E deles, só deles, será o reino da terra.
Os heróis
Como se os levasse dentro da minha
ansiedade, encontro os heróis onde os procuro. Ao princípio, não soube
distingui-los, mas já encarrilado nas artimanhas da vida, vejo-os passar a meu
lado e aprendo a dar-lhes o que não possuem. Mas eis que me sinto angustiado
com este heroísmo e o repilo, cansado. Porque agora quero homens que dobrem as
costas à tormenta, homens que uivem sob as primeiras chicotadas, heróis
sombrios que não saibam sorrir e encarem a vida como uma grande gruta, húmida,
lúgubre, sem frinchas de sol. Mas agora não os encontro. A minha ansiedade está
repleta dos velhos heroísmos, dos antigos heróis.
A luta pela recordação
Os meus pensamentos foram-se afastando de
mim, mas, chegado a um caminho acolhedor, repilo os tumultuosos pesares e detenho-me,
de olhos fechados, enervado num aroma de afastamento que eu próprio fui
conservando, na minha pequena luta contra a vida. Só vivi ontem. Ele tem agora
essa nudez à espera do que deseja, selo provisório que nos vai envelhecendo sem
amor. Ontem é uma árvore de longas ramagens, e estou estendido à sua sombra,
recordando. De súbito, contemplo, surpreendido, longas caravanas de caminhantes
que, chegados como eu a este caminho, com os olhos adormecidos na recordação,
entoam canções e recordam.
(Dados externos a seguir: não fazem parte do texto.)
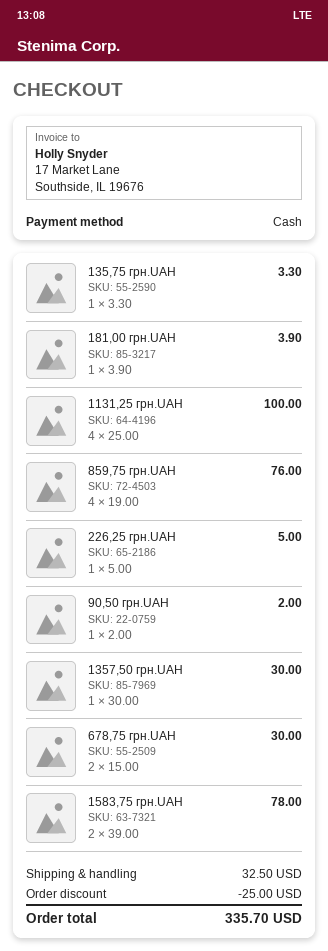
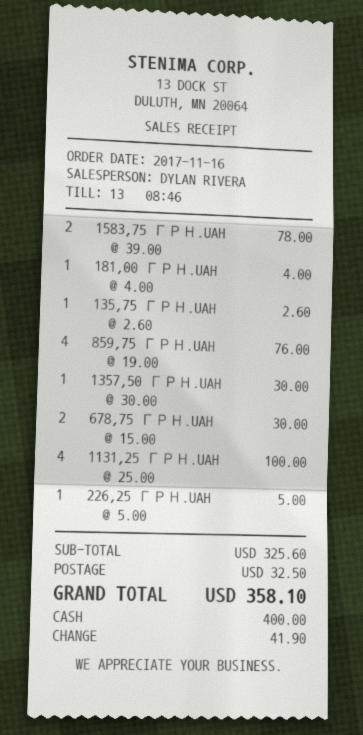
135,75 грн.UAH: 1 x 3.30 = 3.30 -> 1 x 2.60 = 2.60
181,00 грн.UAH: 1 x 3.90 = 3.90 -> 1 x 4.00 = 4.00
90,50 грн.UAH: 1 x 2.00 = 2.00 -> none
discount: 25.00 -> none
total: 335.70 -> 358.10

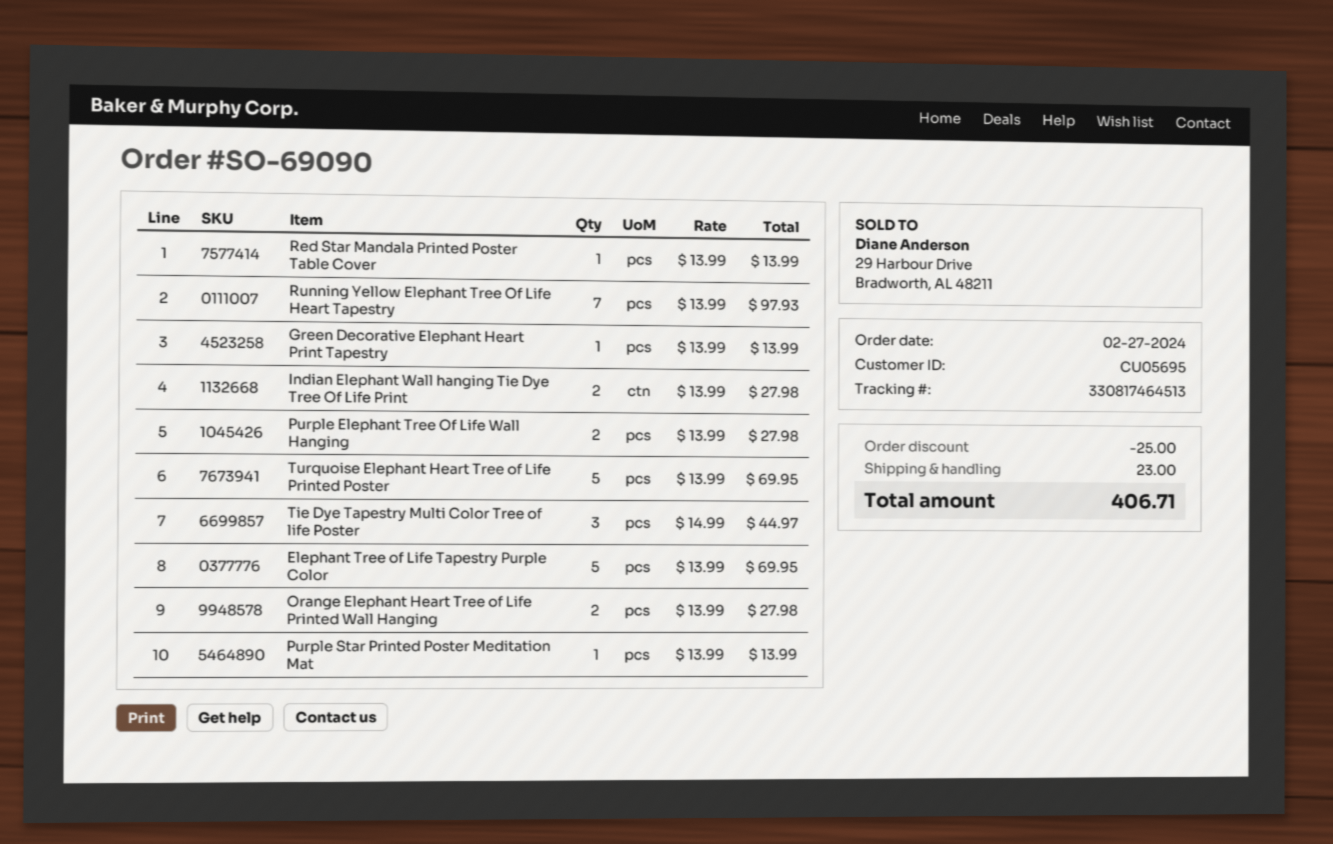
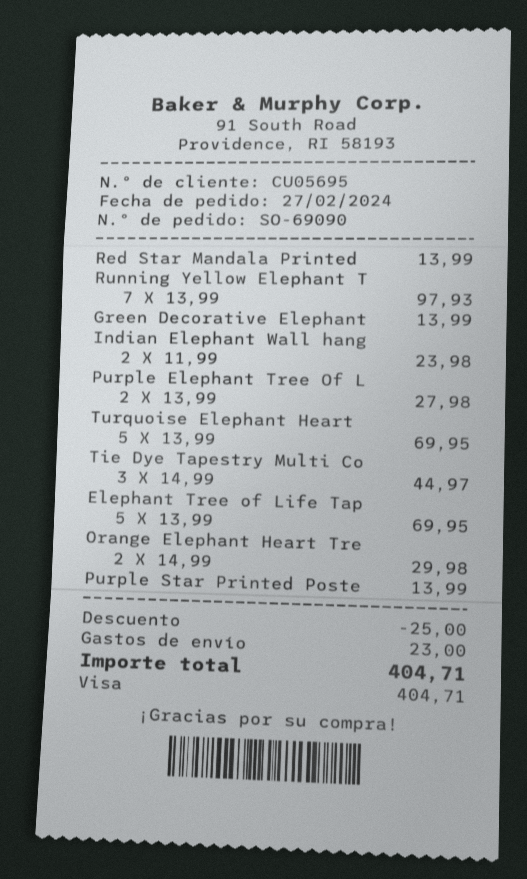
Indian Elephant Wall hanging Tie Dye Tree Of Life Print: 2 x 13.99 = 27.98 -> 2 x 11.99 = 23.98
Orange Elephant Heart Tree of Life Printed Wall Hanging: 2 x 13.99 = 27.98 -> 2 x 14.99 = 29.98
total: 406.71 -> 404.71

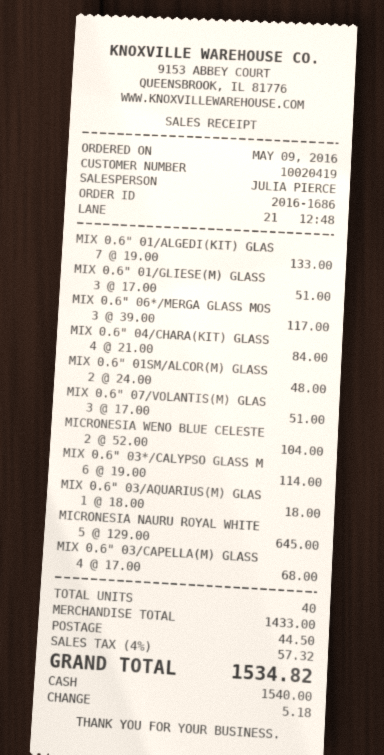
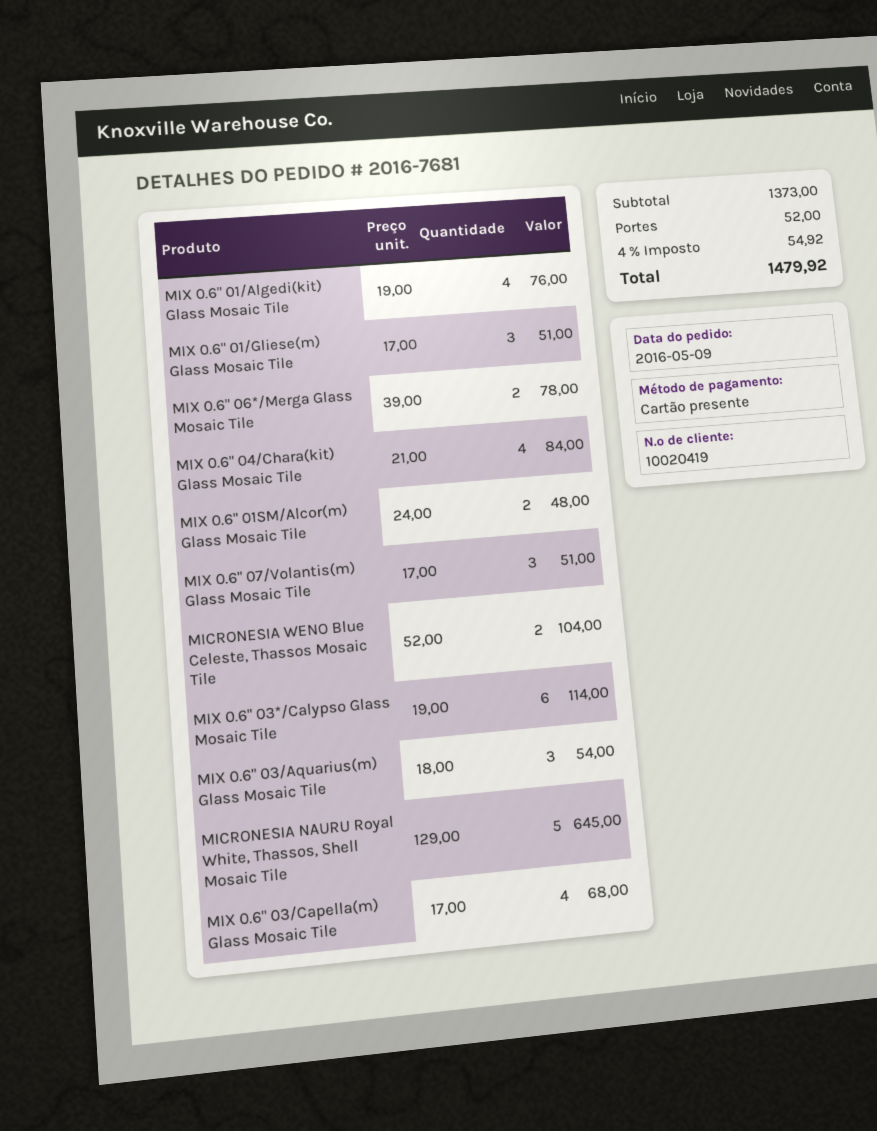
order number: 2016-1686 -> 2016-7681
payment method: cash -> gift card
MIX 0.6" 01/ALGEDI(KIT) GLAS: 7 x 19.00 = 133.00 -> 4 x 19.00 = 76.00
MIX 0.6" 06*/MERGA GLASS MOS: 3 x 39.00 = 117.00 -> 2 x 39.00 = 78.00
MIX 0.6" 03/AQUARIUS(M) GLAS: 1 x 18.00 = 18.00 -> 3 x 18.00 = 54.00
subtotal: 1433.00 -> 1373.00
shipping: 44.50 -> 52.00
tax: 4% = 57.32 -> 4% = 54.92
total: 1534.82 -> 1479.92

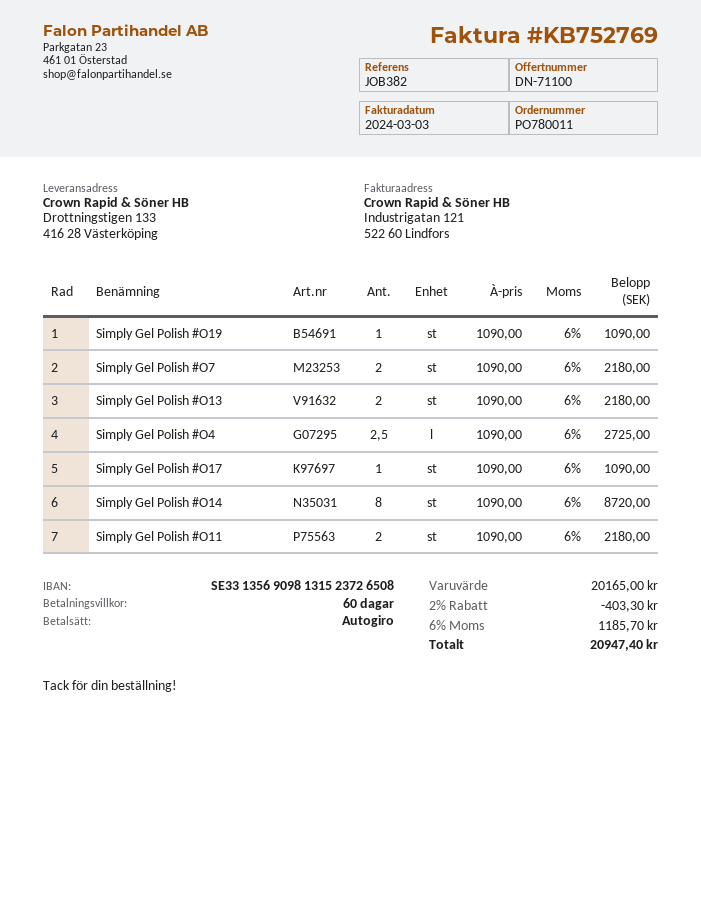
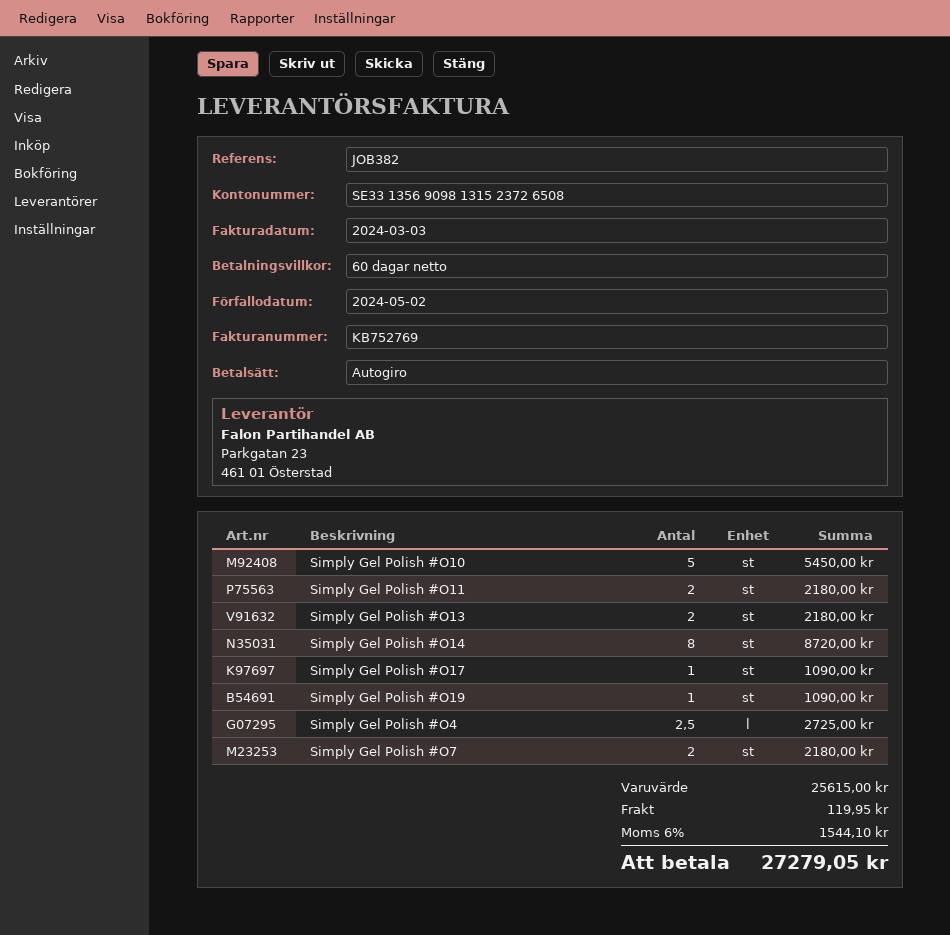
Simply Gel Polish #O10: none -> 5 for 5450.00
subtotal: 20165.00 -> 25615.00
discount: 2% = 403.30 -> none
shipping: none -> 119.95
tax: 6% = 1185.70 -> 6% = 1544.10
total: 20947.40 -> 27279.05

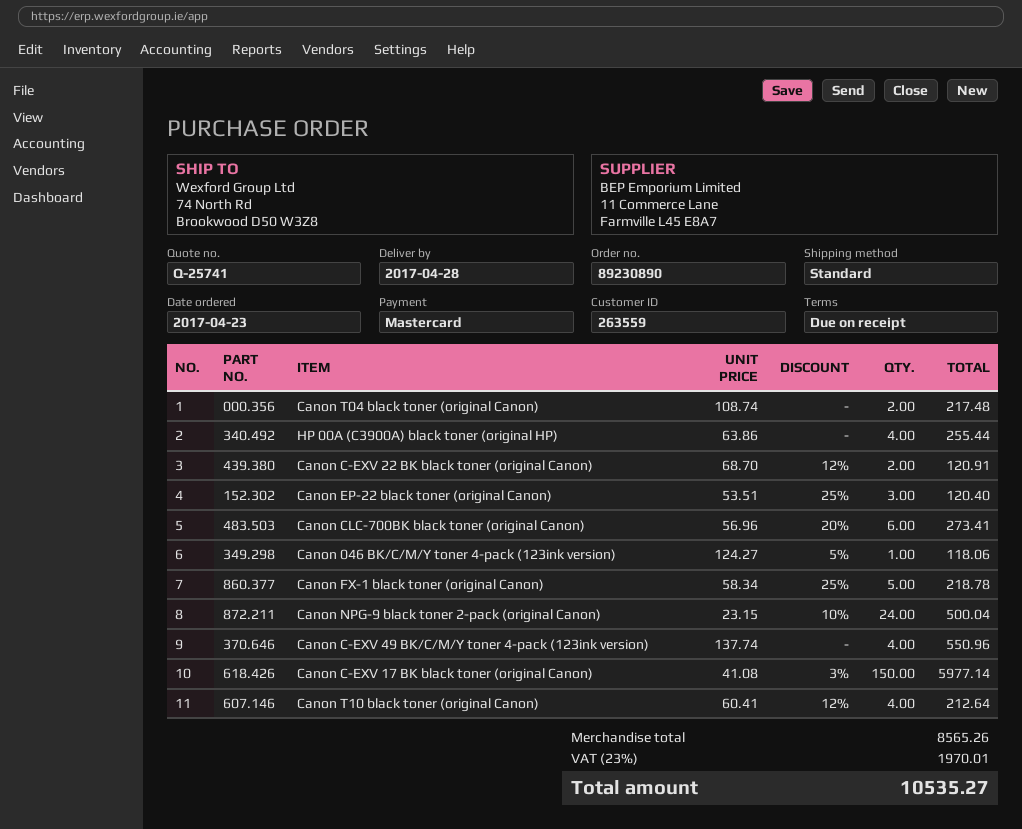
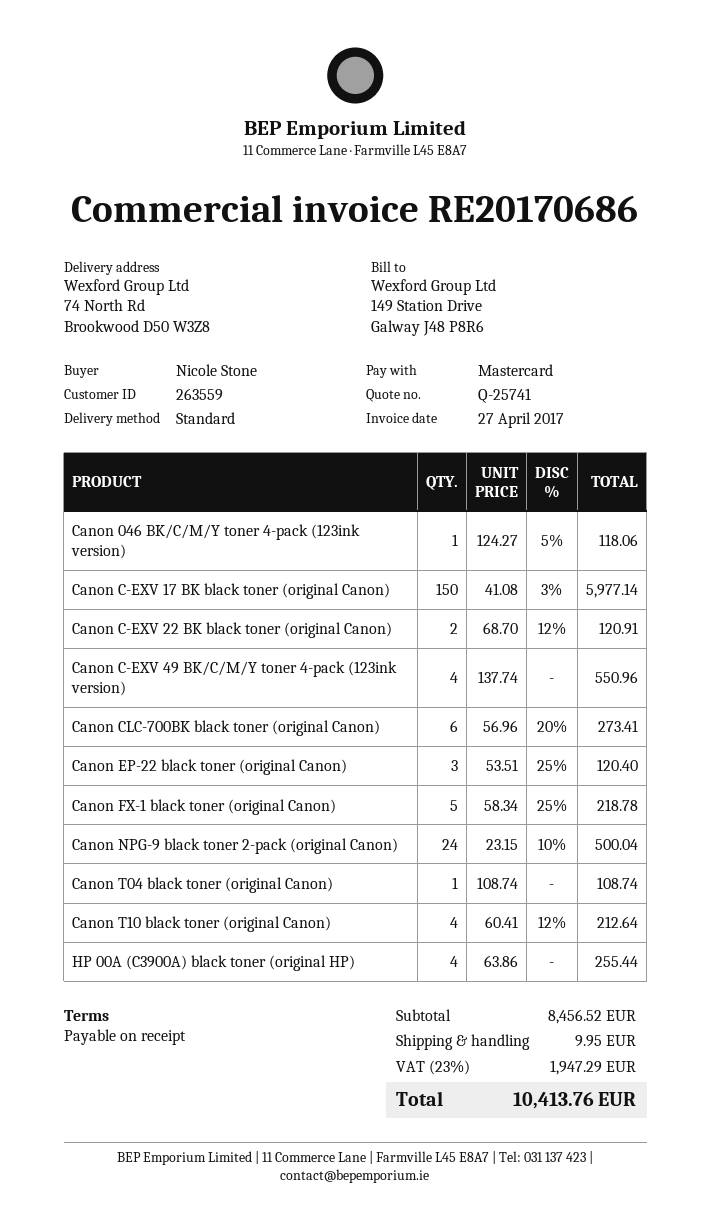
Canon T04 black toner (original Canon): 2 x 108.74 = 217.48 -> 1 x 108.74 = 108.74
subtotal: 8565.26 -> 8456.52
shipping: none -> 9.95
tax: 23% = 1970.01 -> 23% = 1947.29
total: 10535.27 -> 10413.76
E algo me diz que mudaram para se deter, que falaram
para se calar, que abriram os olhos atónitos ante a festa das estrelas para os
fechar e recordar... Estendido neste novo caminho, com os olhos ávidos
florescidos de afastamento, procuro em vão interceptar o rio do tempo que tremula
sobre as minhas atitudes. Mas a água que consigo recolher fica aprisionada nos
tanques ocultos do meu coração em que amanhã terão de se submergir as minhas
velhas mãos solitárias...» In Pablo Neruda, Nasci para Nascer, tradução
de Eduardo Saló e Mário Dionísio, Publicações Europa América, Estudos e
Documentos, nº 159, 1978, edição nº 4159/2648.